LES CLÉS POUR COMPRENDRE
Samedi 31 octobre, les Ivoiriens sont appelés à élire leur président. Contrairement à ses promesses, le sortant Alassane Ouattara brigue un troisième mandat. L’opposition appelle à boycotter le scrutin et des violences ont déjà éclaté.
1 LA VOLTE-FACE DE OUATTARA
Le sort de l’élection présidentielle ivoirienne a basculé le 8 juillet dernier. Ce soir-là, le premier ministre Amadou Gon Coulibaly, 61 ans, est terrassé par un infarctus. Dauphin du président sortant Alassane Ouattara, il avait reçu l’investiture du Rassemblement des houphouëtistes pour la démocratie et la paix (RHDP) afin de porter ses couleurs lors du scrutin présidentiel du 31 octobre, dont il était le favori. Cette mort brutale a complètement rebattu les cartes dans le clan présidentiel. Coulibaly avait été désigné contre l’avis des caciques du parti qui pensaient succéder au chef de l’État. Un mois plus tard, pour éviter de rouvrir les divisions au sein de sa formation politique, Alassane Ouattara, 78 ans, a annoncé qu’il briguait un troisième mandat. En se lançant dans la course à la présidence, le sortant s’est affranchi de la règle constitutionnelle fixée à deux mandats au maximum.
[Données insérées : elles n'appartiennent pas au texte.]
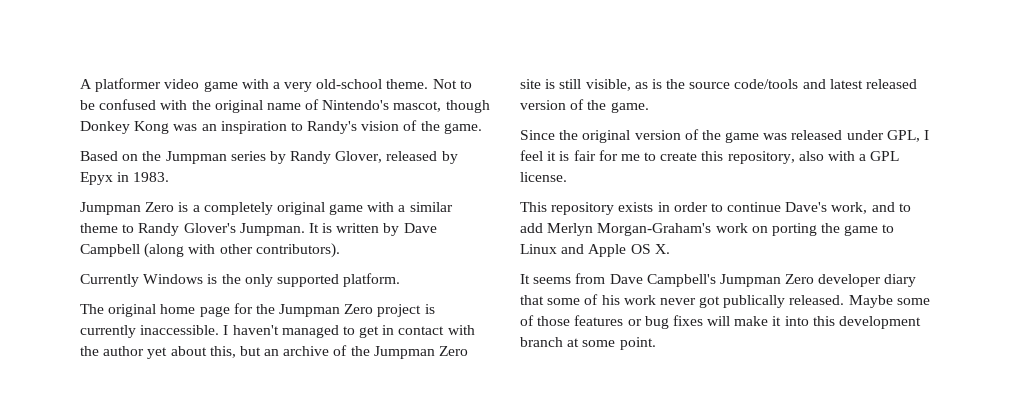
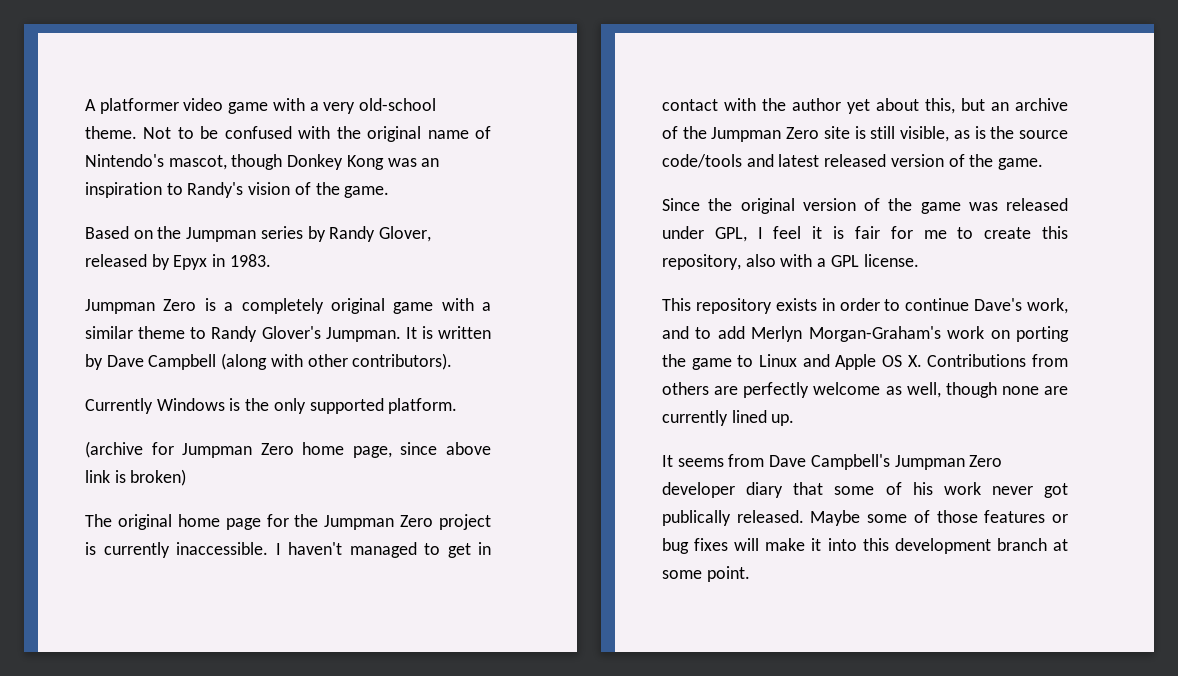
(401, 280) none -> [85,441,491,458] [85,469,187,486] // (archive for Jumpman Zero home page, since above link is broken)
(670, 249) none -> [927,354,1068,367] [662,382,1068,398] [662,410,795,426] Contributions from others are perfectly welcome as well, though none are currently lined up.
Il a brisé l’engagement pris non seulement devant le peuple ivoirien, mais aussi avec ses pairs de la Communauté économique des États de l’Afrique de l’Ouest (Cédéao) et, accessoirement, avec la France, partenaire clé de la Côte d’Ivoire.
2 LE BOYCOTT DES OPPOSANTS
Pour les opposants à Ouattara, sa candidature est illégale. La présidence, elle, fait valoir que la Constitution ayant été adoptée en 2016 – Ouattara a remporté les élections en 2010 et en 2015 –, « les compteurs ont été remis à zéro ». L’opposition souligne aussi que sur les 44 candidatures déposées, seules quatre ont été validées par la Cour constitutionnelle. Parmi les retoqués, deux personnalités populaires en exil : l’ancien président Laurent Gbagbo, acquitté par la Cour pénale internationale, mais sous le coup d’une condamnation à Abidjan assortie d’une privation de ses droits civiques, ainsi que l’ancien premier ministre Guillaume Soro, lui aussi condamné et privé de ses droits civiques. L’ex-président Henri Konan Bédié, 86 ans, a, lui, obtenu le feu vert, de même que Pascal Affi N’Guessan, qui fut un proche de Gbagbo. Mais ces deux-là boycottent l’élection et appellent leurs militants à « empêcher la tenue de toute opération liée au scrutin ». Ils exigent un dialogue, catégoriquement rejeté par Alassane Ouattara : « Un dialogue pour faire quoi ? Nous avons des institutions qui ont décidé que nous serons quatre candidats. »
3 LE RETOUR DES VIOLENCES
Dès le début de la campagne officielle, le 15 octobre, des violences ont éclaté. À Bongouanou, fief de Pascal Affi N’Guessan, situé à 200 kilomètres au nord d’Abidjan, des affrontements entre Agnis, supporters de l’opposant, et Dioulas, musulmans réputés proches du président Ouattara, ont eu lieu. Lundi 19 octobre, le bilan (provisoire) faisait état de deux morts. En août et septembre derniers déjà, des violences intercommunautaires liées à l’élection présidentielle avaient provoqué une quinzaine de morts. On peut craindre un embrasement général comme en 2010-2011 lorsque Laurent Gbagbo refusa de reconnaître la victoire d’Alassane Ouattara. La guerre civile fit 3 000 morts. Le spectre de « l’ivoirité » est de retour. Utilisé il y a une trentaine d’années par Henri Konan Bédié, ce concept idéologique réservait la nationalité aux descendants de quatre grands-parents ivoiriens. La manoeuvre visait à écarter Ouattara de la vie politique et Laurent Gbagbo en usa à son tour en 2010. Plus généralement, l’ivoirité vise à discriminer les musulmans venus du Nord, notamment du Burkina Faso, installés depuis des décennies.